As for Amtrak...they make a good mint catering to premium-class customers. That's their NEC meal ticket, and that's what got the Cape Codder goodish ridership on the first go-around. I agree that there's a local need that can more immediately be served from Boston or Providence and that the locals are going to have to make the first move on track improvements before Amtrak starts sniffing around. MA didn't exactly have their back in '96, so they'll want to see the commitment. But bottom-line is that if their NEC business class regulars show enough demand for reinstatement of D.C.-Hyannis, that's probably going to be one of the very first routes they revive. Robust Downeaster and Vermonter numbers during tourist season make it a low-risk/high-reward thing to try, and they can get away with charging high fares for it. And equipment, scarce as it perpetually is, is a lot less difficult to come by on warm-weather weekends than it is in the dead of winter or during peak business/school travel periods in Fall or Spring. We aren't talking big equipment needs...the old CC was 2 trainsets total for a Friday and a Sunday. That's barely a drop in the bucket for the NEC equipment pool. It's basically taking a New Haven-terminating Regional, sending it on thru to Providence...then "off-roading" it for a couple extra hours.
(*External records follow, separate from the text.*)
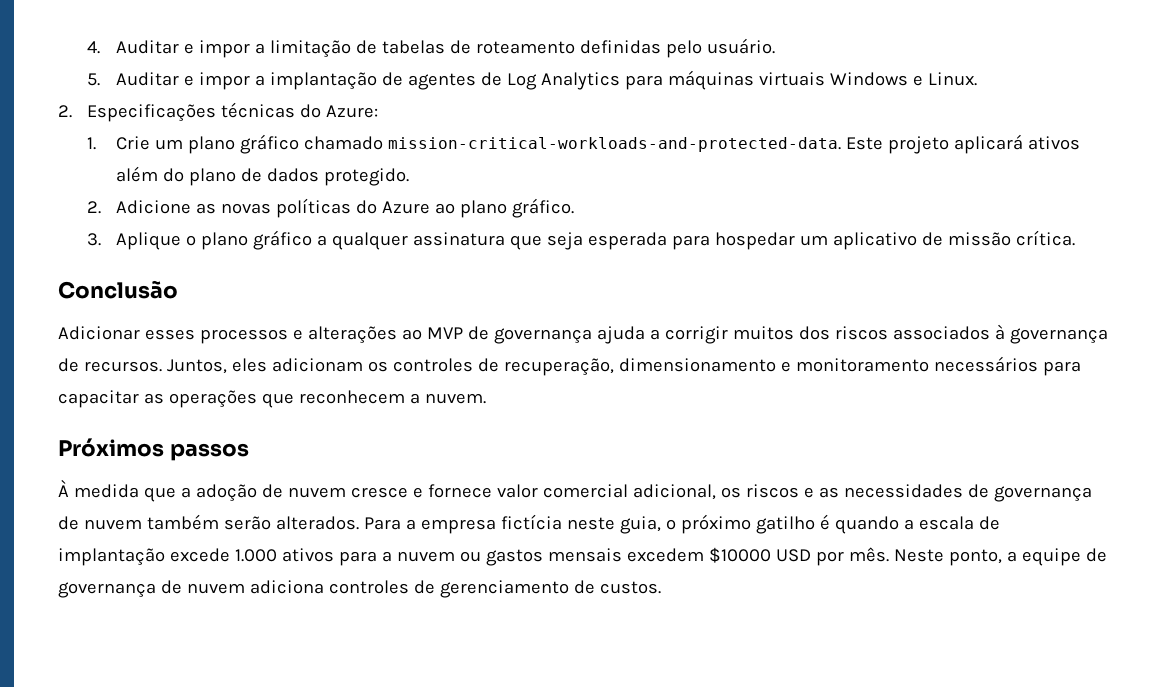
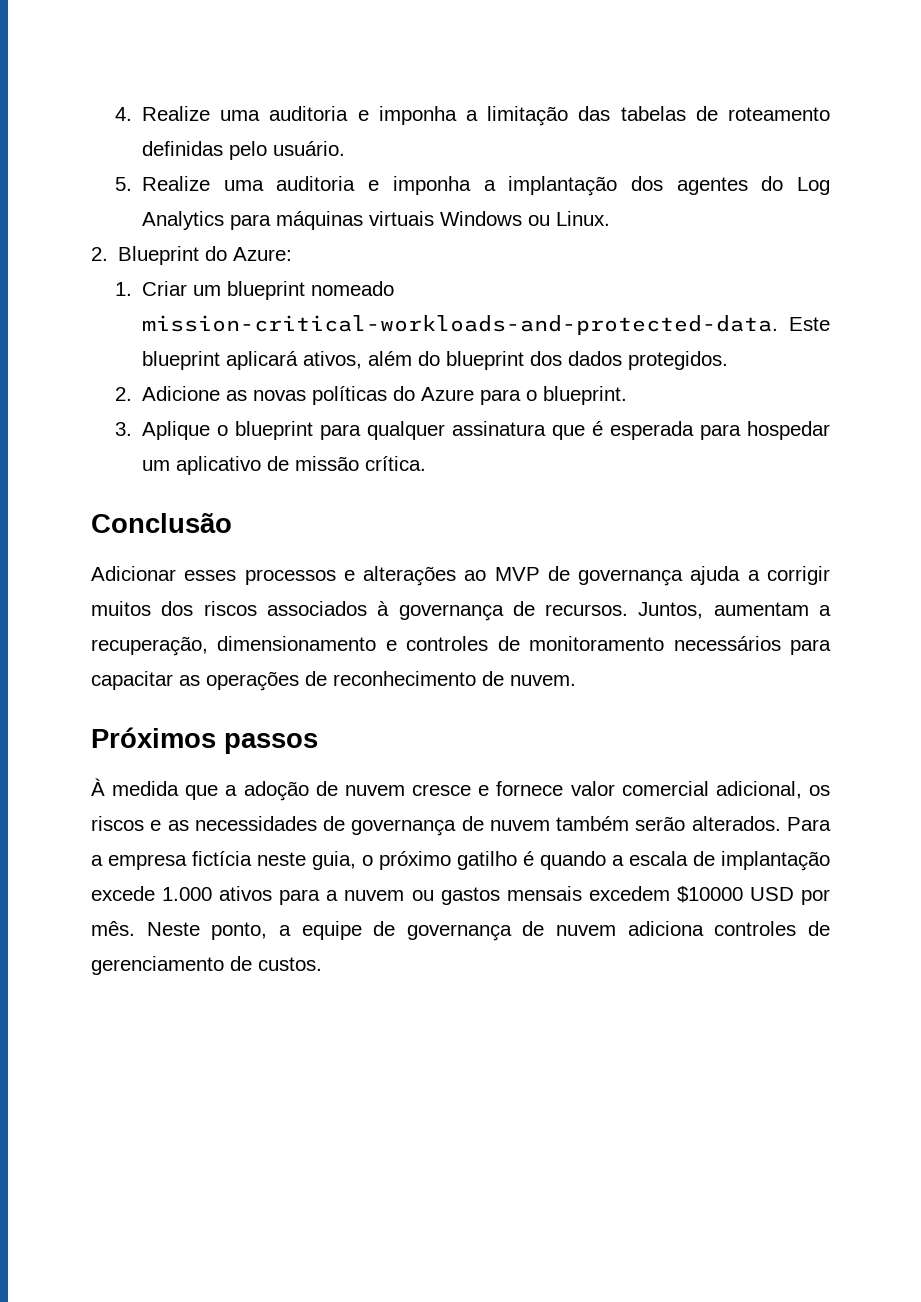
- 4. Auditar e impor a limitação de tabelas de roteamento definidas pelo usuário.
+ 4. Realize uma auditoria e imponha a limitação das tabelas de roteamento definidas pelo usuário.
- 5. Auditar e impor a implantação de agentes de Log Analytics para máquinas virtuais Windows e Linux.
+ 5. Realize uma auditoria e imponha a implantação dos agentes do Log Analytics para máquinas virtuais Windows ou Linux.
- 2. Especificações técnicas do Azure:
+ 2. Blueprint do Azure:
- 1. Crie um plano gráfico chamado mission-critical-workloads-and-protected-data. Este projeto aplicará ativos além do plano de dados protegido.
+ 1. Criar um blueprint nomeado mission-critical-workloads-and-protected-data. Este blueprint aplicará ativos, além do blueprint dos dados protegidos.
- 2. Adicione as novas políticas do Azure ao plano gráfico.
+ 2. Adicione as novas políticas do Azure para o blueprint.
- 3. Aplique o plano gráfico a qualquer assinatura que seja esperada para hospedar um aplicativo de missão crítica.
+ 3. Aplique o blueprint para qualquer assinatura que é esperada para hospedar um aplicativo de missão crítica.
- Juntos, eles adicionam os controles de recuperação, dimensionamento e monitoramento necessários para capacitar as operações que reconhecem a nuvem.
+ Juntos, aumentam a recuperação, dimensionamento e controles de monitoramento necessários para capacitar as operações de reconhecimento de nuvem.

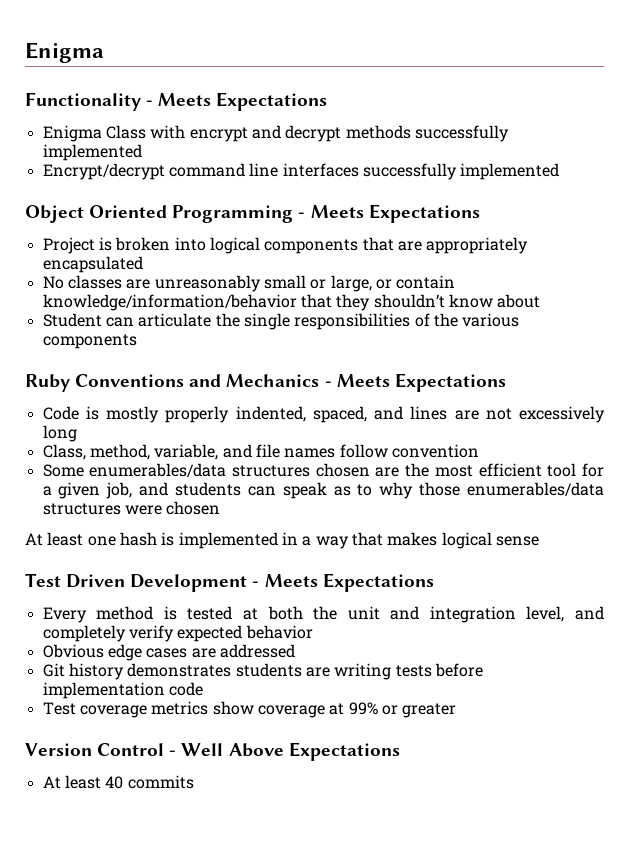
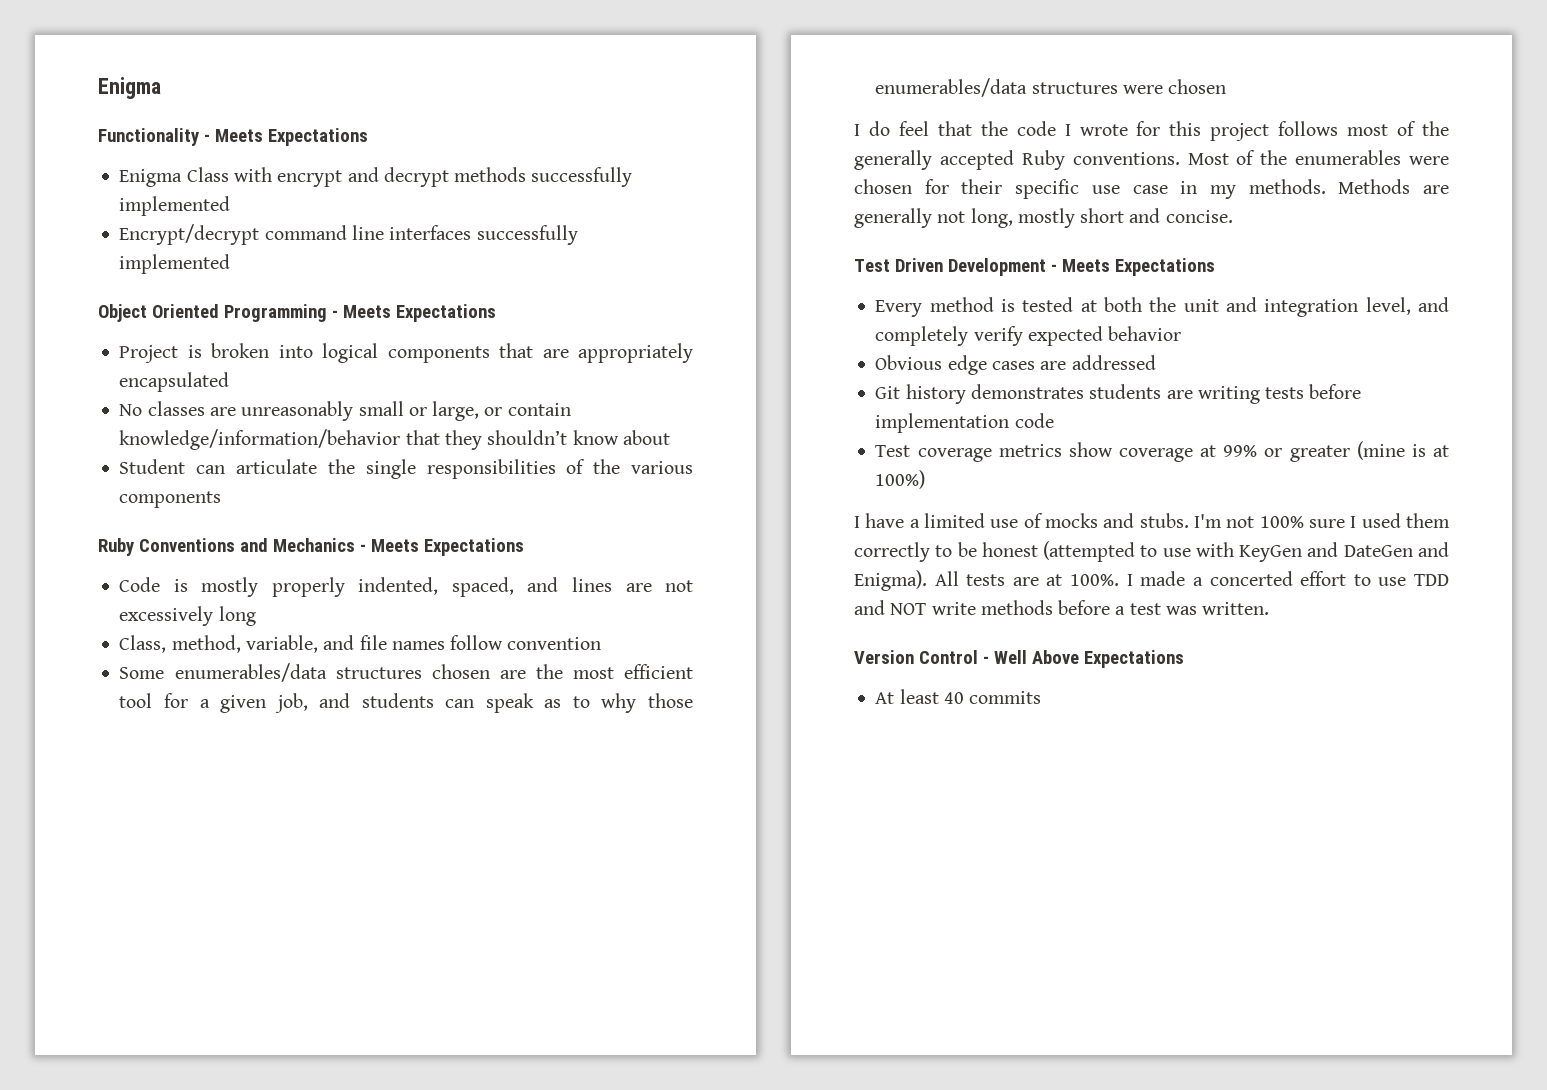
- At least one hash is implemented in a way that makes logical sense
+ I do feel that the code I wrote for this project follows most of the generally accepted Ruby conventions. Most of the enumerables were chosen for their specific use case in my methods. Methods are generally not long, mostly short and concise.
- Test coverage metrics show coverage at 99% or greater
+ Test coverage metrics show coverage at 99% or greater (mine is at 100%)
+ I have a limited use of mocks and stubs. I'm not 100% sure I used them correctly to be honest (attempted to use with KeyGen and DateGen and Enigma). All tests are at 100%. I made a concerted effort to use TDD and NOT write methods before a test was written.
With Dean Street before the merge and Silver City Galleria after the split, there's simply no way to have both routes stop in the same place, unless you're willing to axe one or both of them and put Taunton Station
somewhere around here or around here instead.
Well, considering what's happened with South Coast FAIL so far, I could actually see them keeping Dean Street ("Taunton Center") and Silver City Galleria and shoving in the Target / Erika Drive stop as "Taunton Depot" for the Amtrak transfer or to pay off Taunton NIMBYs with a potential single-seat ride to the Cape. Three stops for Taunton, baby! Why not?
South Coast FAIL website has the "latest" Taunton station proposals at Dean St. and the "Depot"/Target parking lot, so Silver City doesn't have a direct stop. Today. It has on previous documents. Depends on who's getting a pony now vs. last week. If they're going to put a park-and-ride at the 24/140 interchange, the Target side is going to be vastly easier to build parking and access roads for than the Silver City side. It makes some degree of cost control sense to put it there. Silver City's valuable enough and that interchange is rough enough for cross-traffic that there's some future value in connecting the shopping access roads together over (i.e. spur off the Galleria perimeter road on a bridge over 24 to hit the ends of Industrial Dr. and Mozzone Blvd.). But that could be a future MassDOT project on its own merits totally disconnected from commuter rail and/or driven by whatever casino action may or may not be happening in the area.
The true insanity was X many proposal revisions ago when Taunton DID have 3 stops: downtown/44, Weir Jct. near 138, and Silver City-proper. Yuck. Dean and Target at least get the stop spacing right and offers up 1 walkable downtown stop and 1 highway park-and-ride without totally precluding road access to the Silver City side. The three-headed monster plan would've hosed the Cape stop AND plonked a completely superfluous 'tweener at Weir.
This is a tenfold improvement. And that, in the scope of this project, is a truly terrifying thought to ponder.